NRA 21-06 was published on Network Rail’s Safety Central website on April 14th heralding the overdue decision to phase out the use LOWS (Lookout Operated Warning Systems). The written commitment is that Network Rail “will replace LOWS with semi-automatic and automatic track warning systems”. The ORR Improvement Notice requiring the “removal of unassisted lookout working” stipulated compliance by July 2022 but in a letter to contractors and suppliers of services dated 28th May Network Rail is now expecting compliance one year earlier in July this year. When this White Zone working is achieved it will be a lasting testament to the efforts made by the retiring Chief Inspector of the RAIB. 

The published Network Rail safety advice says that “in the last twelve months unassisted lookout warning has been reduced by over 70% and near misses by 50% but near misses using LOWS have worsened.” It adds that “investigations found that the equipment worked as designed, the causes were linked to human error”. Many railway people now long retired will regret the delay of around 20 years in the making of this commitment but now is a good time given the anticipated evolution of railways post Covid!!

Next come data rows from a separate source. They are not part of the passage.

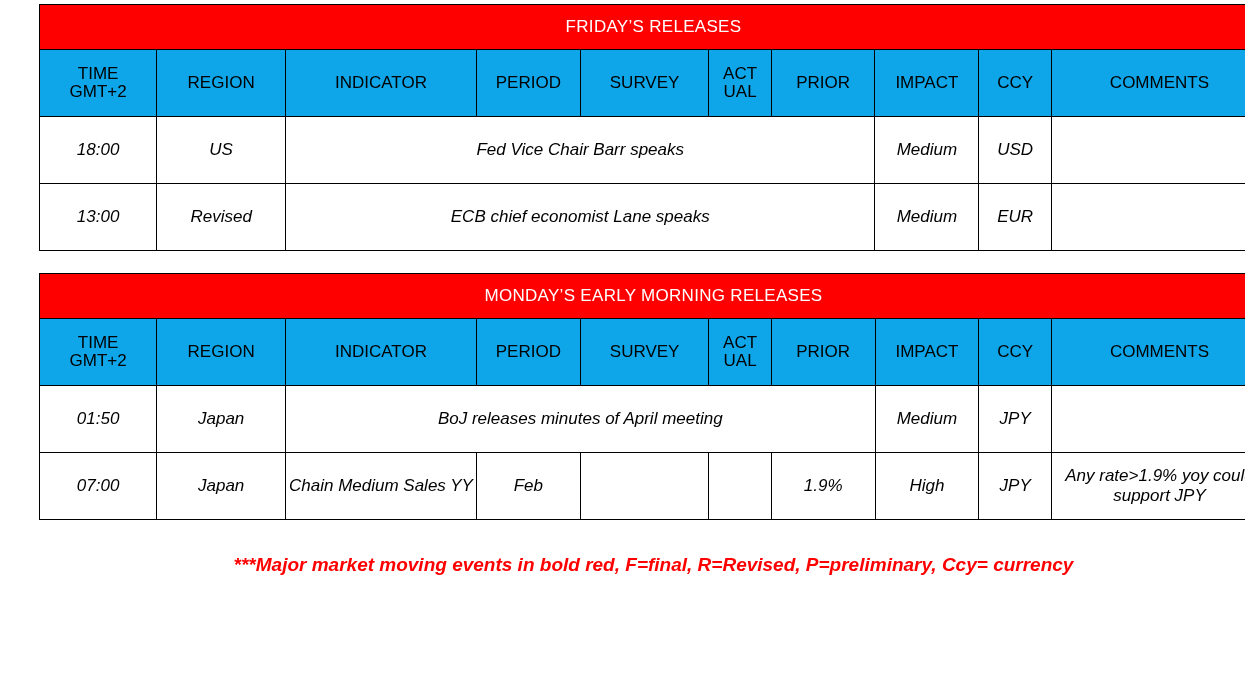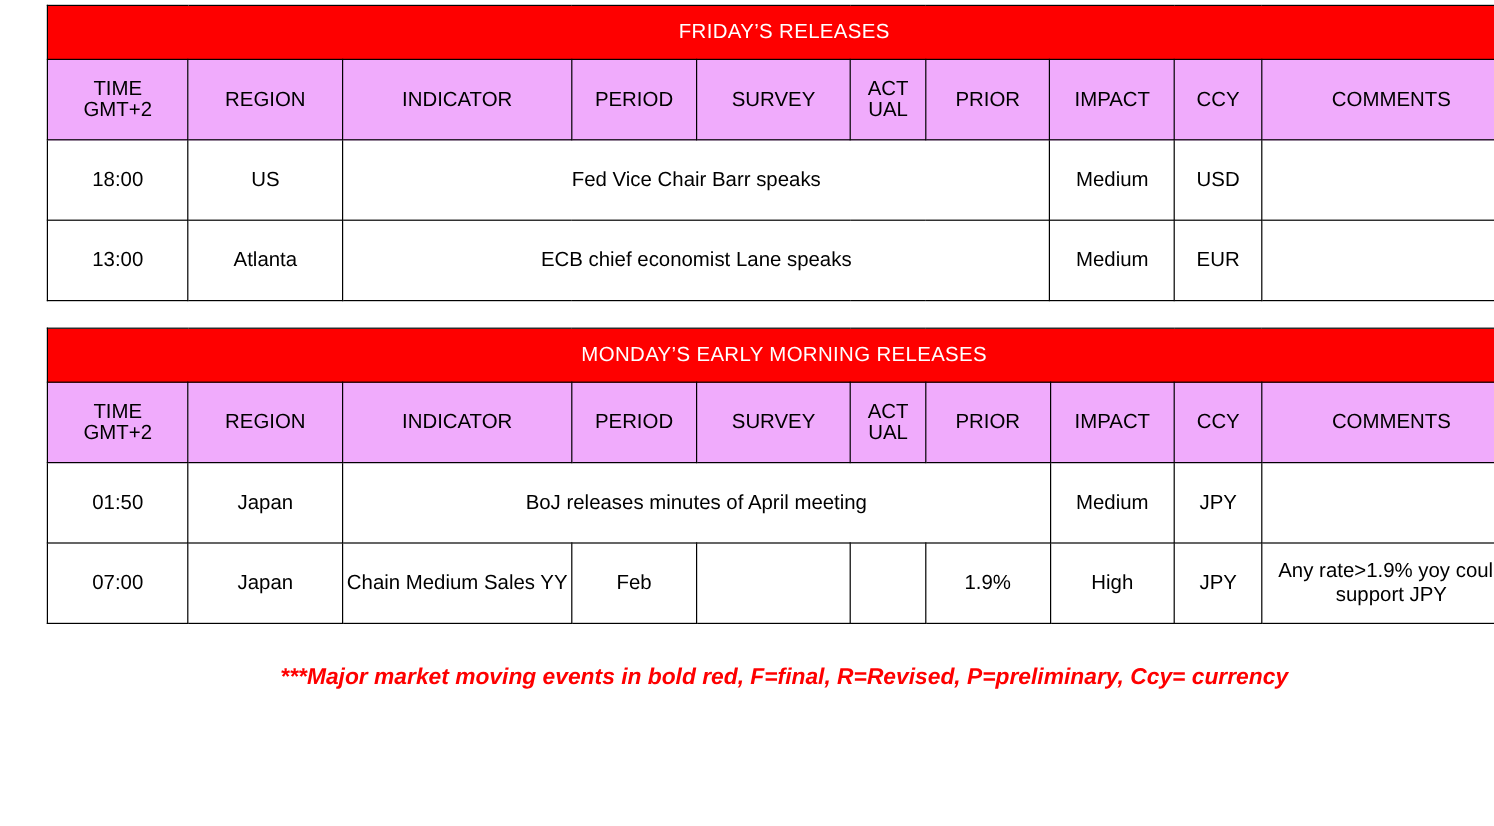--- a/index.html
+++ b/index.html
@@ -47,7 +47,7 @@
     border: 1px solid #000000;
   }
   .hdr th {
-    background: #f0abfc;
+    background: #0ea5e9;
     font-weight: bold;
     font-size: 16px;
     height: 62px;

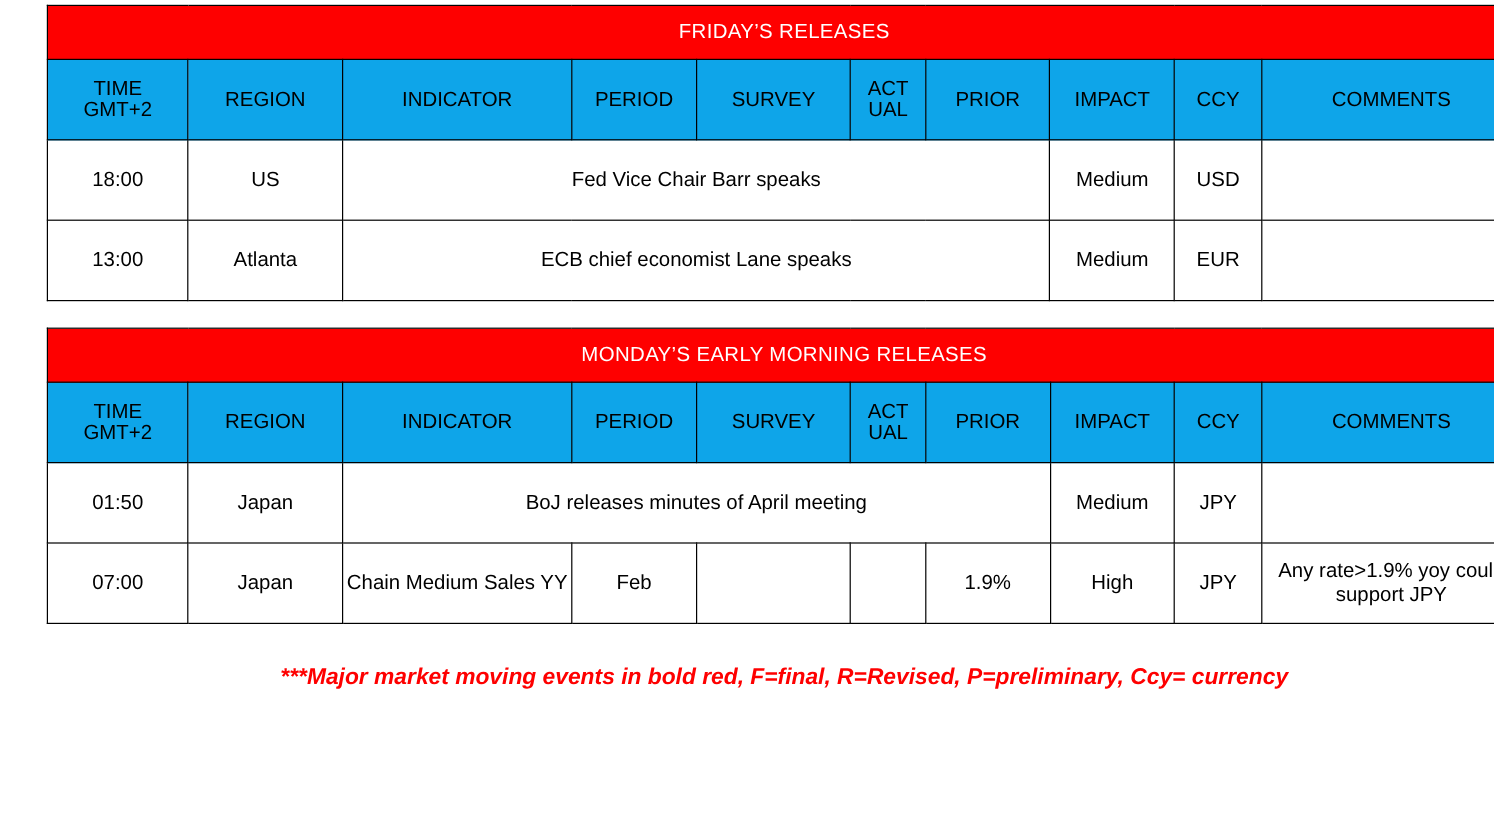--- a/index.html
+++ b/index.html
@@ -55,6 +55,7 @@
   }
   .datarow td {
     height: 62px;
+    font-style: italic;
   }
   .spacer {
     height: 22px;

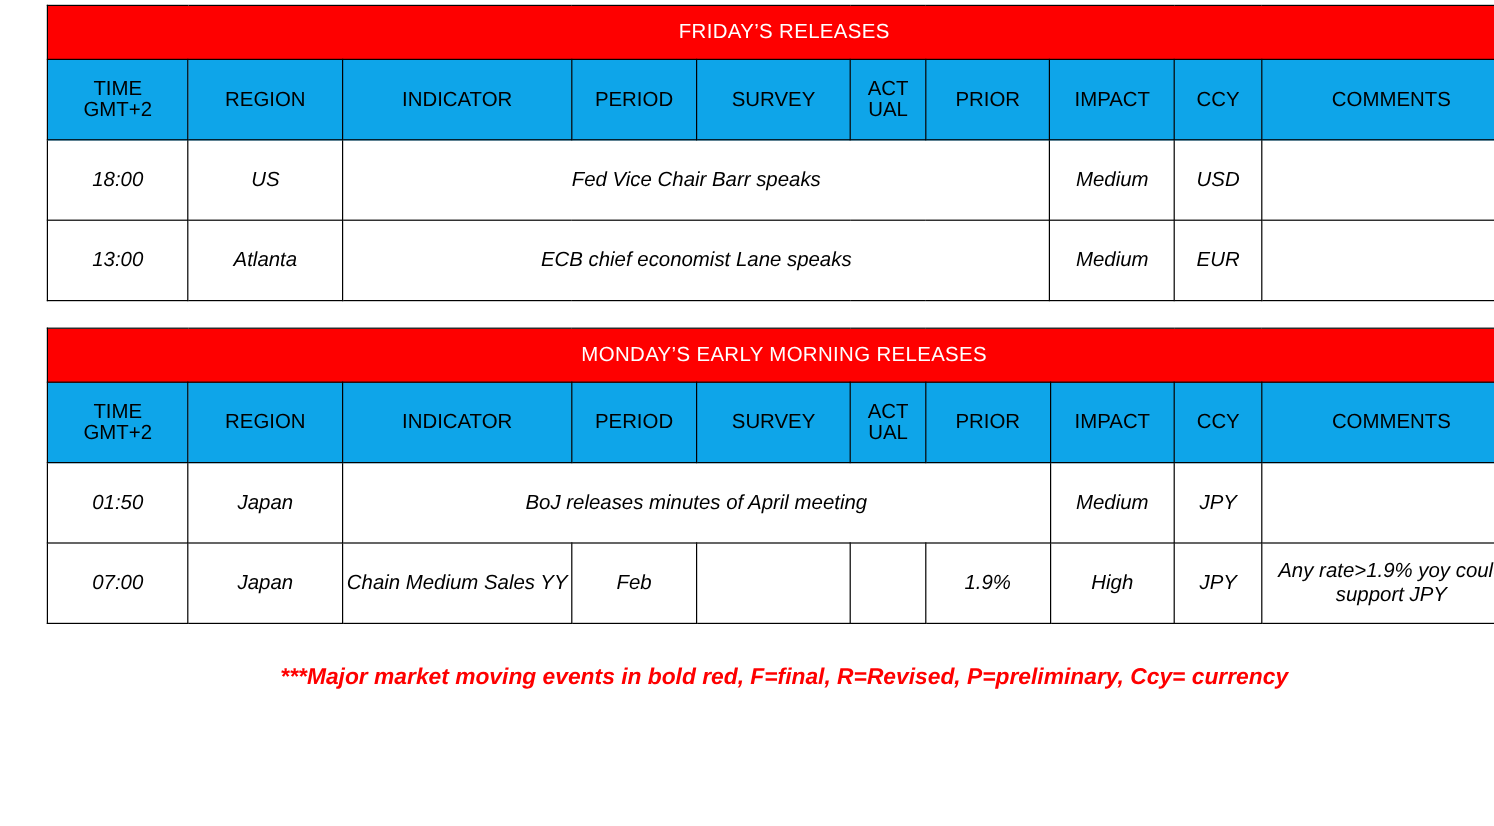--- a/index.html
+++ b/index.html
@@ -131,7 +131,7 @@
       </tr>
       <tr class="datarow">
         <td>13:00</td>
-        <td>Atlanta</td>
+        <td>Revised</td>
         <td colspan="5">ECB chief economist Lane speaks</td>
         <td>Medium</td>
         <td>EUR</td>

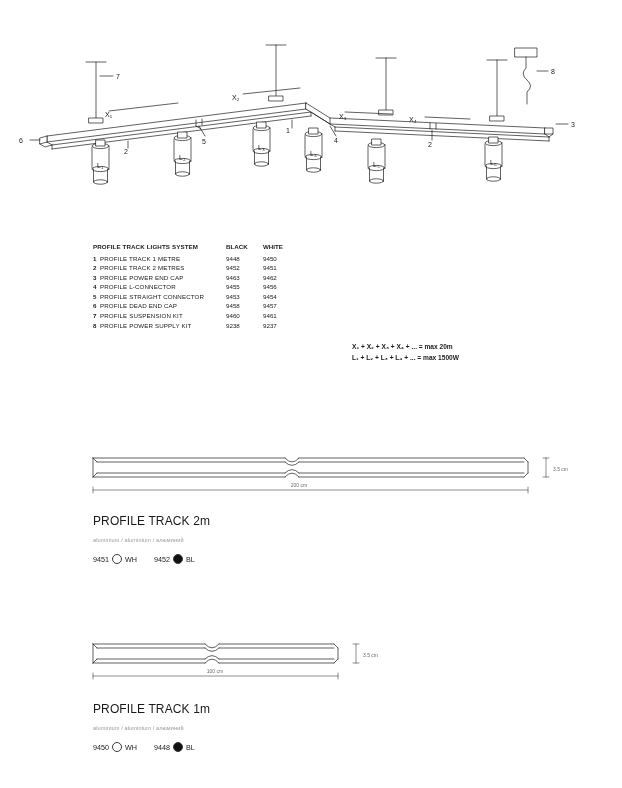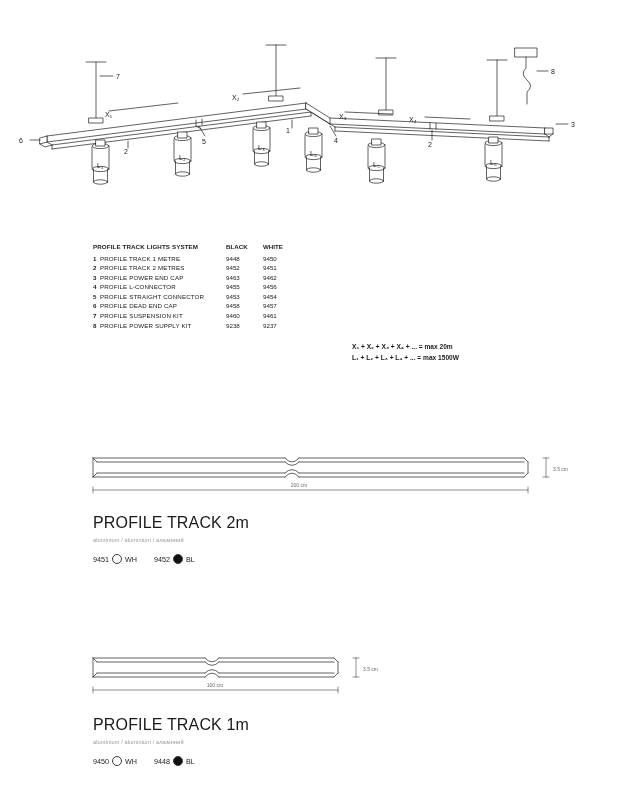--- a/index.html
+++ b/index.html
@@ -102,7 +102,7 @@
   .prod-title {
     position: absolute;
     left: 93px;
-    font-size: 16px;
+    font-size: 12px;
     font-weight: normal;
     letter-spacing: 0.01em;
     color: #1a1a1a;

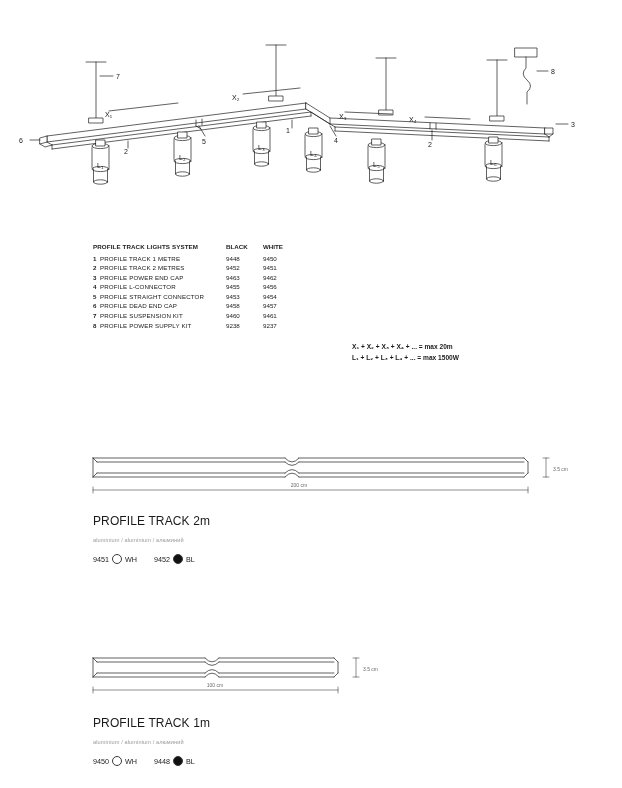--- a/index.html
+++ b/index.html
@@ -92,7 +92,7 @@
     width: 622px;
   }
   #product-2m { top: 430px; }
-  #product-1m { top: 636px; }
+  #product-1m { top: 622px; }
 
   .prod-drawing {
     position: relative;

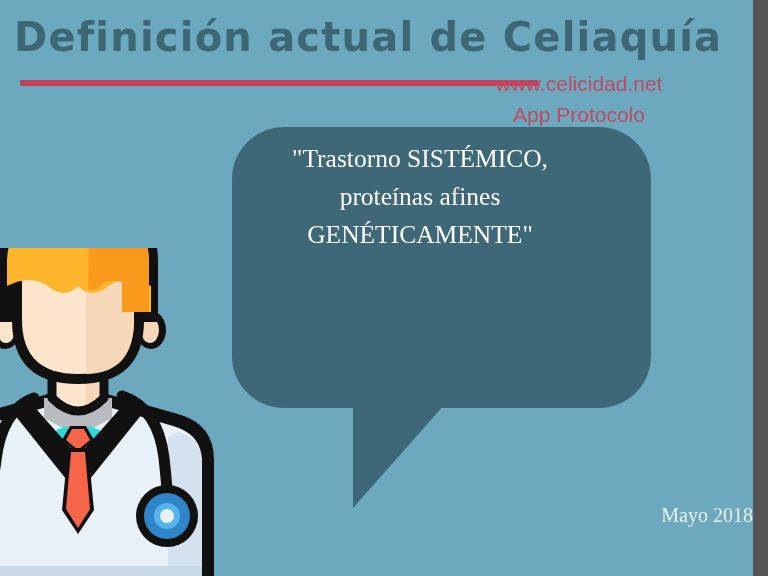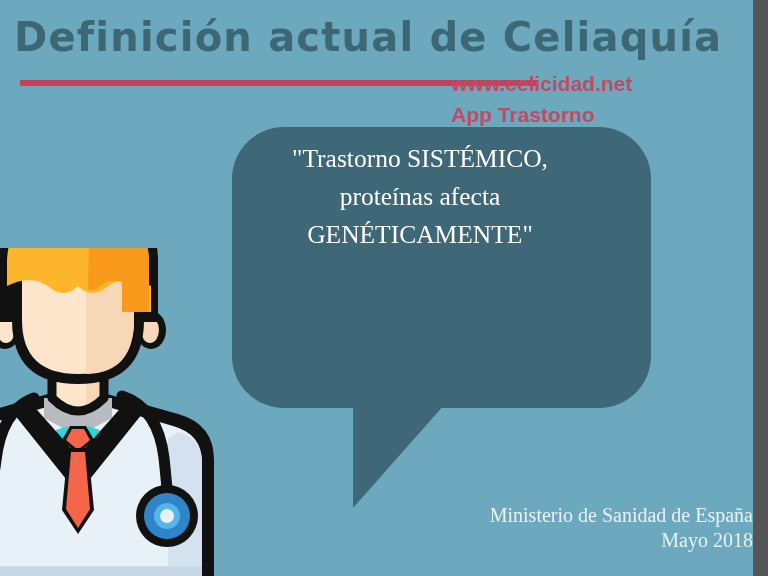--- a/index.html
+++ b/index.html
@@ -40,15 +40,14 @@
   }
   #brand {
     position: absolute;
-    right: 2px;
+    right: 24px;
     top: 68px;
     width: 300px;
-    text-align: left;
+    text-align: center;
     font-family: "Liberation Sans", sans-serif;
     font-size: 21px;
     line-height: 31px;
     color: #C14A63;
-    font-weight: bold;
   }
   #brand div { white-space: nowrap; }
 

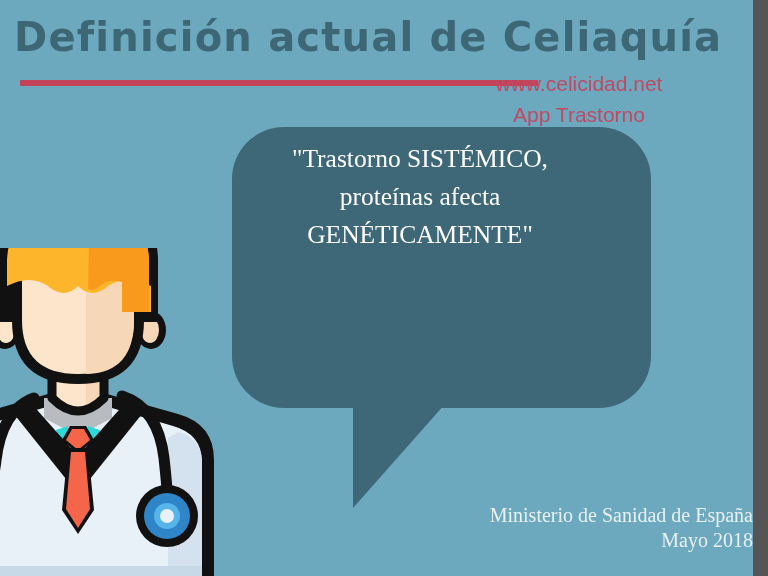--- a/index.html
+++ b/index.html
@@ -123,7 +123,7 @@
 
   <div id="brand">
     <div>www.celicidad.net</div>
-    <div>App Trastorno</div>
+    <div>App Protocolo</div>
   </div>
 
   <div id="bubble"></div>

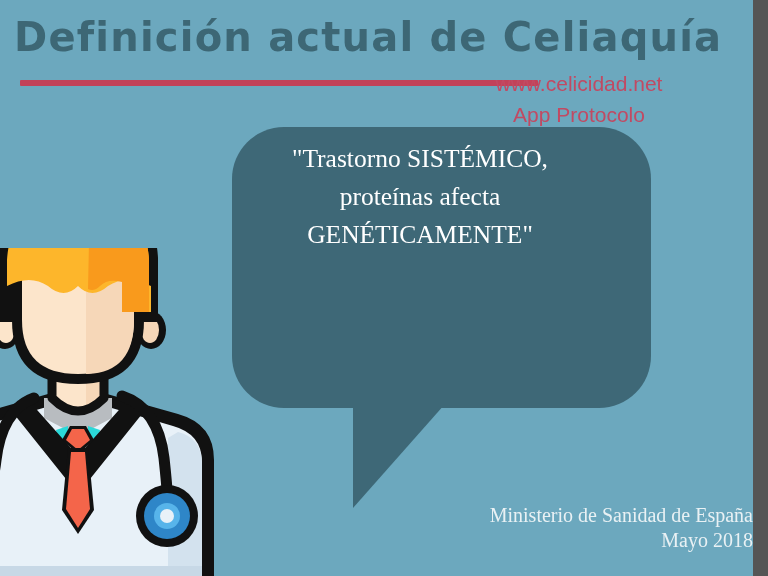--- a/index.html
+++ b/index.html
@@ -131,7 +131,7 @@
 
   <div id="quote">
     <span class="ln">"Trastorno SISTÉMICO,</span>
-    <span class="ln">proteínas afecta</span>
+    <span class="ln">proteínas afines</span>
     <span class="ln">GENÉTICAMENTE"</span>
   </div>
 

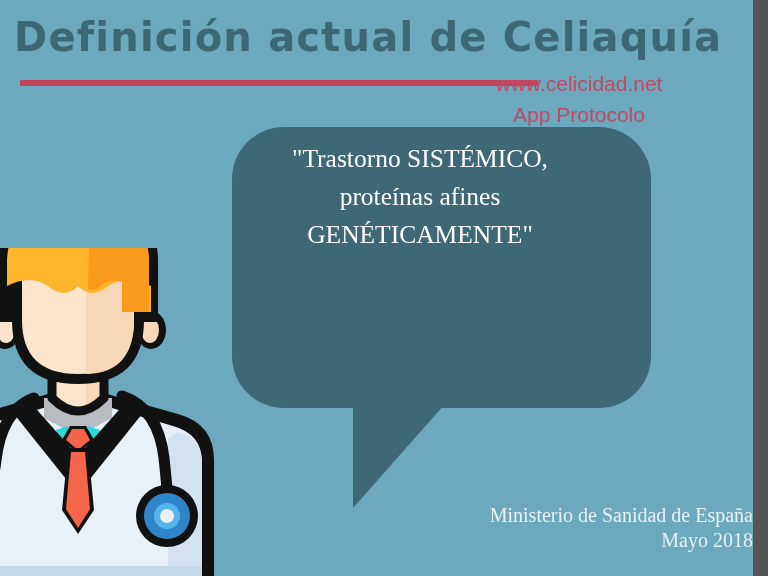--- a/index.html
+++ b/index.html
@@ -136,7 +136,6 @@
   </div>
 
   <div id="attribution">
-    <div>Ministerio de Sanidad de España</div>
     <div>Mayo 2018</div>
   </div>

How quickly this has been done I suggest will be a hot topic for this year’s Rail Media Safety Summit in September!

Post Covid railway working, organisation and safety

The Williams-Shapps Review of Railways was delayed even before the pandemic. My view is that morning and evening commuting travel will remain at lower levels as many businesses will retain varying degrees of working from home as the norm. There may be an effect on central city office occupancy. Already there is a shift towards developing new and enhancing existing railways in northern cities and country parts of Britain and an overdue reduction in focussing so much on London’s aspirations. Global warming may well lead to a rebalancing of train propulsion methods and more localised political control has been discussed. From a trackworker safety viewpoint, Network Rail is already talking about moving away from using nights and weekends to carry out renewal, project and maintenance work. A steadier work stream could reduce costs, provide full time employment and result in safer working!

Just maybe, Simon French’s successor will have a less demanding job working with the new Great British Railways organisation!

RRV electrification collision at Ramsden Bellhouse

RAIB news story issued on May 14th refers to an accident that happened around 0700 hours on the morning of May 2nd. On a worksite between Billericay and Wickford in Essex two road/rail vehicles collided, the two workers travelling in the basket at the end of their night shift were injured, one seriously. They were hit by a 360-degree crane jib of the machine travelling behind them. The work was the renewal of overhead electrification equipment. RAIB says they will consider “safe worksite travel, hours on duty, and other factors.” I am reminded of comments in report 08/2020 on a collision between mobile elevated work platforms at Rochford (January 25th 2020). That report identified a “culture of getting the job done, disrespect and poor working relationships”.